I'm not taking this to an extreme studio live room design, just looking for things i can do along the way in this build out,
OK, but a room that big is going to have a fairly long RT60 time, likely too long for most types of music (except maybe cathedral choirs and church pipe organs), so you will need fairly extensive treatment to get it into a range that is usable for typical music. There's differing opinions, but in a study done a few years back, most professional musicians prefer a decay time of around 700 - 900 ms for rehearsal, and around twice that for a large concert halls. So you should probably be aiming for something in the region 1 second to 1.5 seconds. That's a common time for "performance spaces". With your size room, depending on how it is built, the time is likely much longer than that, so you are going to need a fair amount of treatment.

Your room is rather different from a typical home studio or project studio: it's big enough to be considered in the category of "large room", acoustically speaking.... Or nearly so. That's a different area of acoustics from the typical "small room" acoustic situations you see in most places here on the forum. Some of the "rules of thumb" that you hear so often here don't really apply to your room. Some do, but others don't.
and looking for practical ways to improve how the room sounds, and soundproofing..
Treating a large room is easier than treating a small room in some aspects, because you are not subject to the typical modal issues that plague small rooms. However, it's more complex in other aspects, simply due to the total surface area of the walls, floor and ceiling, and the total room volume. Thus, treating your room will involve much less in the way of "bass trapping", and a lot more in diffusion, as compared to home studios.

Now.... "soundproofing"... Hmmm.... That's a term that most acousticians avoid, because it means different things to different people, and is impossible to achieve in any case! There's no way you can "proof" a room against all sounds: any sufficiently loud sound will get through any conceivable barrier. It seems you are talking about "isolation", which means attenuating the sound going out of the room and coming into the room?
In the near future I'll be interested in concepts on decoupling walls and ceilings, some bass trapping and sound control
Decoupling your walls AND the ceiling is, indeed, the correct way to isolate ("soundproof") a room, but it's going to be hard to do that after you already modify things with ceiling panels and interior treatment! If you need to isolate the room, then you should do that first, before you do any treatment, because you won't be able to do that afterwards. If you had any treatment installed, then you'd have to rip it all out in order to isolate. Isolating a room after it is treated is like trying to put your socks on after you already have your shoes on...
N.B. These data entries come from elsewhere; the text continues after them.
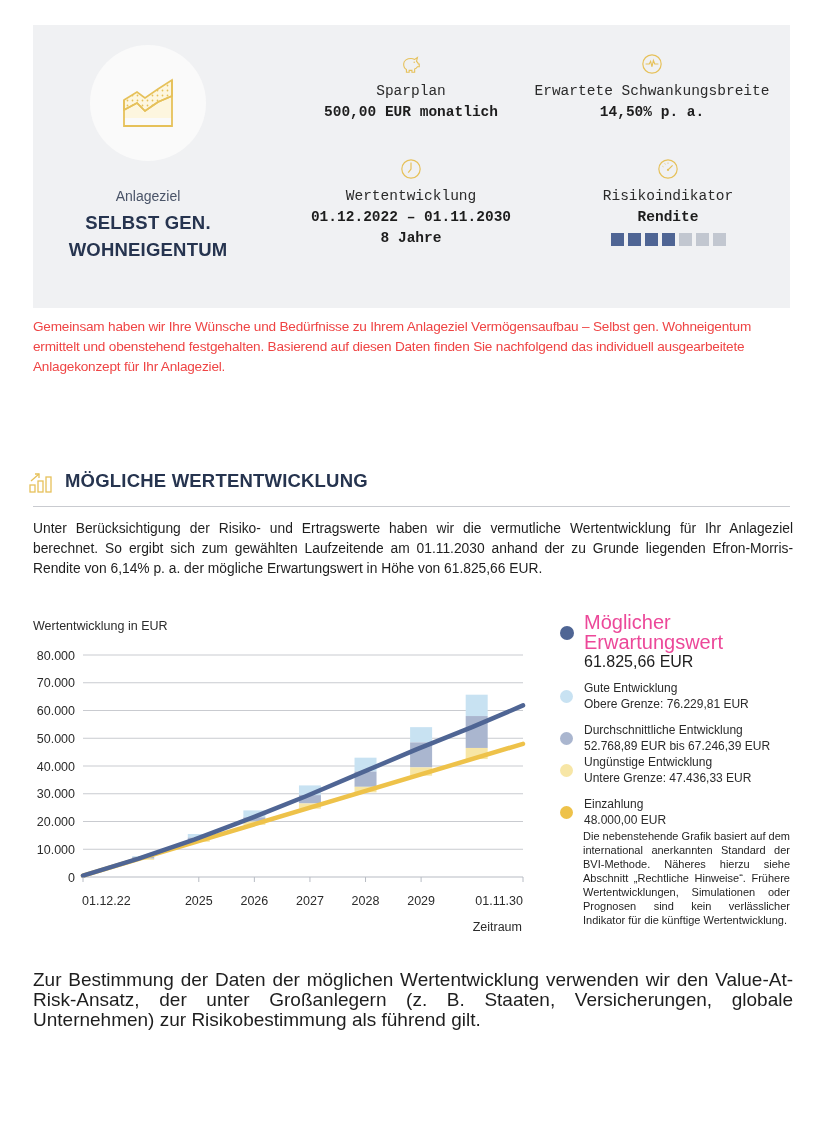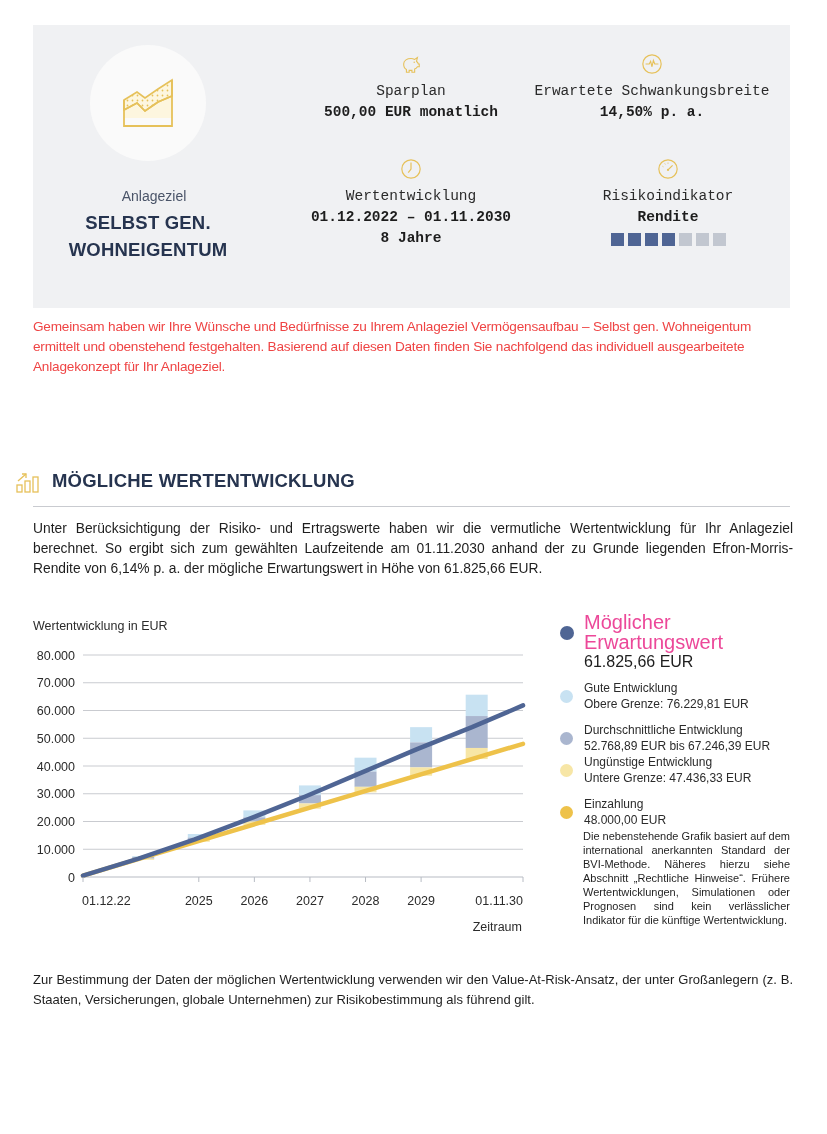--- a/index.html
+++ b/index.html
@@ -1,46 +1,46 @@
 <!DOCTYPE html>
 <html><head>
 <meta charset="utf-8">
 <style>
   html, body { margin: 0; padding: 0; background: #ffffff; }
   body { width: 827px; height: 1134px; position: relative; font-family: "Liberation Sans", sans-serif; color: #1f1f1f; overflow: hidden; }
   .summary-box { position: absolute; left: 33px; top: 25px; width: 757px; height: 283px; background: #f0f1f3; }
   .summary-left { position: absolute; left: 0; top: 0; width: 230px; height: 283px; text-align: center; }
   .goal-circle { position: absolute; left: 57px; top: 20px; width: 116px; height: 116px; border-radius: 50%; background: #fafafa; }
   .goal-circle svg { position: absolute; left: 30px; top: 33px; }
-  .goal-label { position: absolute; left: 0; width: 230px; top: 163px; font-size: 14px; color: #4a5468; margin-left: 6px; }
+  .goal-label { position: absolute; left: 0; width: 230px; top: 163px; font-size: 14px; color: #4a5468; }
   .goal-title { position: absolute; left: 0; width: 230px; top: 184px; font-size: 18.5px; font-weight: bold; color: #26344f; line-height: 27px; letter-spacing: 0.2px; }
   .kpi { position: absolute; width: 250px; text-align: center; font-family: Liberation Mono, monospace; }
   .kpi .icon { display: block; margin: 0 auto; width: 22px; height: 22px; }
   .kpi .klabel { font-size: 14.5px; color: #2a2a2a; margin-top: 8px; }
   .kpi .kvalue { font-size: 14.5px; font-weight: bold; color: #1d1d1d; margin-top: 5px; }
   .kpi .kvalue2 { font-size: 14.5px; font-weight: bold; color: #1d1d1d; margin-top: 5px; }
   .risk-squares { display: flex; gap: 4px; justify-content: center; margin-top: 8px; }
   .risk-squares span { width: 13px; height: 13px; display: inline-block; }
   .intro { position: absolute; left: 33px; top: 317px; width: 760px; font-size: 13.6px; line-height: 20px; color: #ef4444; letter-spacing: -0.2px; }
-  .section-head { position: absolute; left: 16px; top: 468px; height: 26px; display: flex; align-items: center; }
+  .section-head { position: absolute; left: 29px; top: 468px; height: 26px; display: flex; align-items: center; }
   .section-head svg { margin-right: 8px; }
   .section-title { font-size: 18.5px; font-weight: bold; color: #26344f; letter-spacing: 0.2px; }
   .section-rule { position: absolute; left: 33px; top: 506px; width: 757px; height: 1px; background: #c9cbd0; }
   .desc { position: absolute; left: 33px; top: 519px; width: 760px; font-size: 13.8px; line-height: 20px; color: #1e1e1e; text-align: justify; }
   .chart-wrap { position: absolute; left: 0; top: 600px; width: 560px; height: 350px; }
   #chart-svg { position: absolute; left: 0; top: 0; }
   .legend { position: absolute; left: 560px; top: 612px; width: 235px; }
   .legend-item { position: relative; padding-left: 24px; }
   .legend-dot { position: absolute; left: 0; width: 13px; height: 13px; border-radius: 50%; }
   .legend-main-title { font-size: 20px; color: #ec4899; line-height: 20px; }
   .legend-main-value { font-size: 16px; color: #1e1e1e; line-height: 20px; }
   .legend-t1 { font-size: 12px; color: #2b2b2b; line-height: 16px; }
   .legend-t2 { font-size: 12px; color: #2b2b2b; line-height: 16px; }
   .disclaimer { position: absolute; left: 583px; top: 829px; width: 207px; font-size: 11px; line-height: 14px; color: #1f1f1f; text-align: justify; }
-  .closing { position: absolute; left: 33px; top: 970px; width: 760px; font-size: 13px; line-height: 20px; color: #1e1e1e; text-align: justify; }
+  .closing { position: absolute; left: 33px; top: 970px; width: 760px; font-size: 19px; line-height: 20px; color: #1e1e1e; text-align: justify; }
 </style>
 </head>
 <body>
 
 <div class="summary-box">
   <div class="summary-left">
     <div class="goal-circle">
       <svg width="56" height="50" viewBox="0 0 56 50">
         <defs>
           <pattern id="dots" width="5" height="5" patternUnits="userSpaceOnUse">

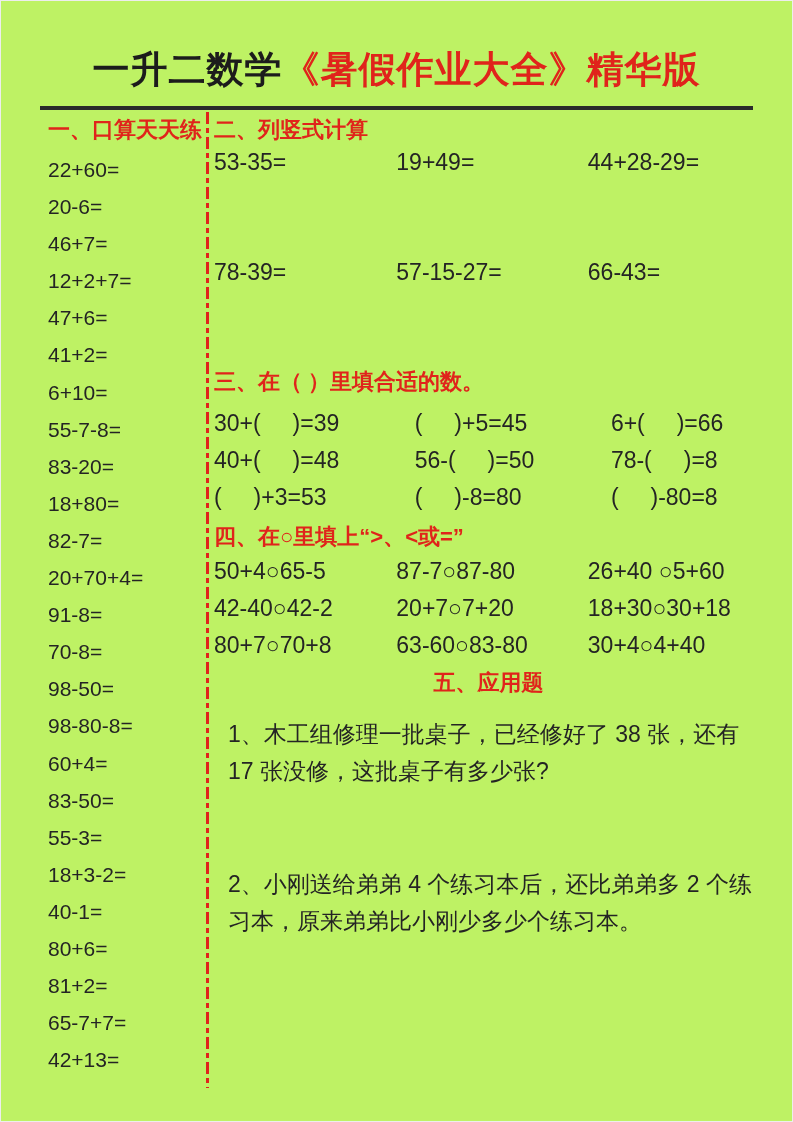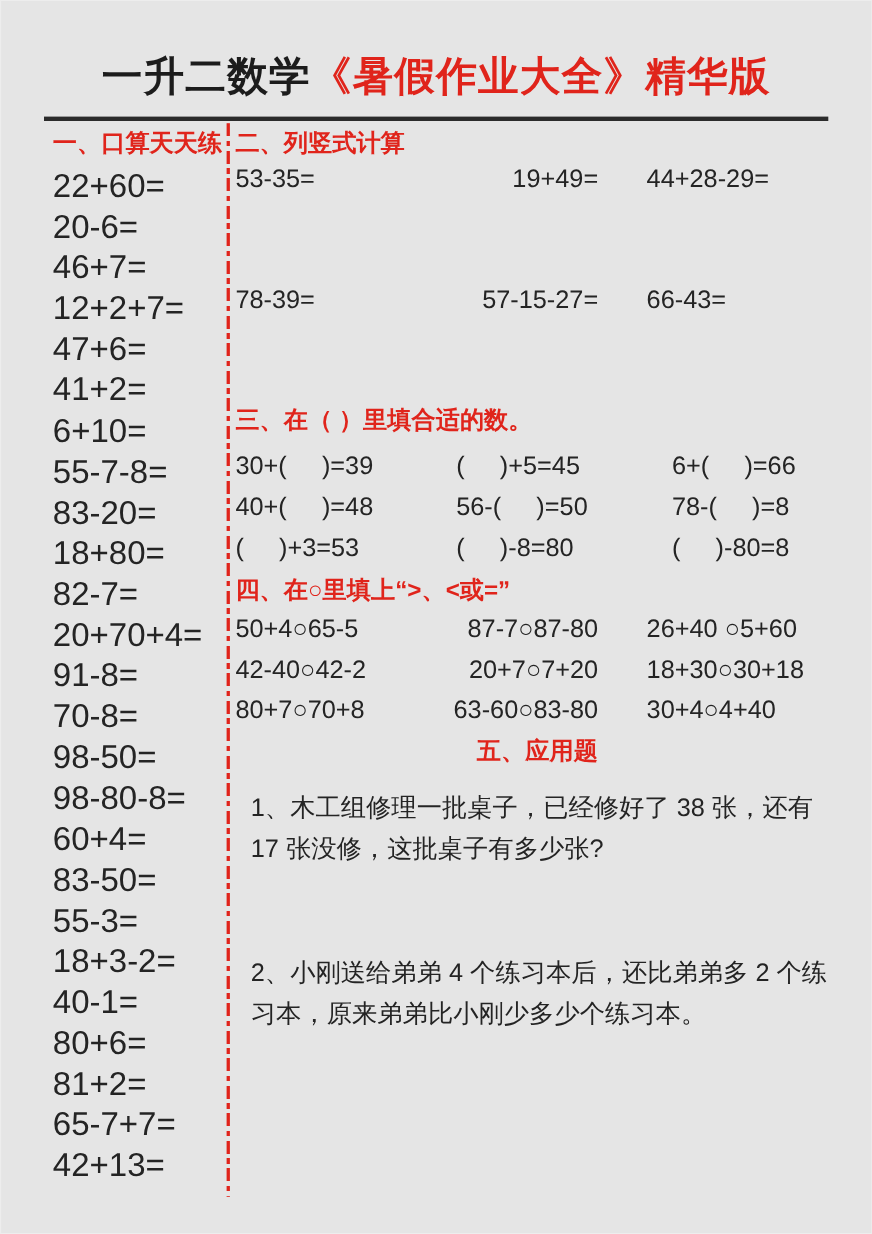--- a/index.html
+++ b/index.html
@@ -3,21 +3,21 @@
 <meta charset="utf-8">
 <style>
   :root{
     --red:#e0241b;
     --ink:#242424;
   }
   html,body{margin:0;padding:0;background:#ffffff;}
   .page{
     position:relative;
     width:793px;height:1122px;
-    background:#e5e5e5;
+    background:#bef264;
     font-family:"Liberation Sans", sans-serif;
     color:var(--ink);
     overflow:hidden;
     box-shadow:inset 0 0 0 1px #ededed;
   }
   .title{
     position:absolute;top:46px;left:0;width:100%;
     text-align:center;
     font-size:37px;font-weight:700;line-height:48px;
     color:#1c1c1c;letter-spacing:1px;white-space:nowrap;
@@ -36,28 +36,28 @@
       transparent 21px, transparent 25px);
   }
   .sec-h{
     color:var(--red);
     font-size:22px;font-weight:700;line-height:26px;
     white-space:nowrap;
   }
   
   .left-col{position:absolute;left:48px;top:117px;width:152px;}
   .left-col .sec-h{margin-bottom:8px;}
-  .oral-item{font-size:30px;line-height:37.1px;white-space:nowrap;}
+  .oral-item{font-size:21px;line-height:37.1px;white-space:nowrap;}
   
   .right-col{position:absolute;left:214px;top:117px;width:549px;}
   .prow{display:flex;font-size:23px;white-space:pre;gap:44px;}
   .lh30{line-height:30px;}
   .lh37{line-height:37px;}
   .cols-a > span:nth-child(1){width:30%;}
-  .cols-a > span:nth-child(2){width:32%;text-align:right;}
+  .cols-a > span:nth-child(2){width:32%;}
   .cols-a > span:nth-child(3){width:38%;}
   .cols-b > span:nth-child(1){width:34%;}
   .cols-b > span:nth-child(2){width:33%;}
   .cols-b > span:nth-child(3){width:33%;}
   .mb16{margin-bottom:4px;}
   .mb80{margin-bottom:80px;}
   .mb82{margin-bottom:82px;}
   .mb10{margin-bottom:10px;}
   .mb8{margin-bottom:20px;text-align:center;}
   .mb6{margin-bottom:3px;}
Also, unfortunately, isolating a room is expensive. Especially a room as large as yours, where you will obviously have some rather loud rehearsal and recording sessions going on. It's hard to isolate any room, small or large: harder still for large ones. And even harder to isolate rooms where acoustic instruments are being plaid. The worst of all is things like drums, bass, cello, and things like that, that put out a lot of energy in the low end f the spectrum. So if that's what you will have in your room, then you will need good isolation, and that's not going to be cheap.

I'm not trying to be a wet blanket here: just pointing out reality.
some bass trapping and sound control
Bass trapping in a large room that size won't be too much of a problem. You'll probably need some, of course, but nowhere near as extensive as for a small control room.
This space will be a live room - much of time for recording and some performance here and there..other uses as well ))
Great! I'd suggest that you start by defining how you want that to work it, and out some numbers to it. For example, determine how much isolation you have at present, how much you need in total, and therefore you can determine how much extra isolation you will have to build, in addition to what you have right now. Also define what acoustic response you want in your "live room", in terms of decay times, frequency response, etc. If you want to use the room for several different purposes, you should probably consider having variable acoustics in your room, such that you cna change the response as needed for different scenarios. Recording an entire symphony orchestra is rather different from recording a rock band, which is different again a small jazz ensemble, or R&B band... and different yet again from a single musician playing an acoustic guitar and singing. You would need very different acoustics for those. So having variable panels on the walls and ceiling would be a good way of dealing with that, with some being more reflective, some more diffuse, and some more absorptive.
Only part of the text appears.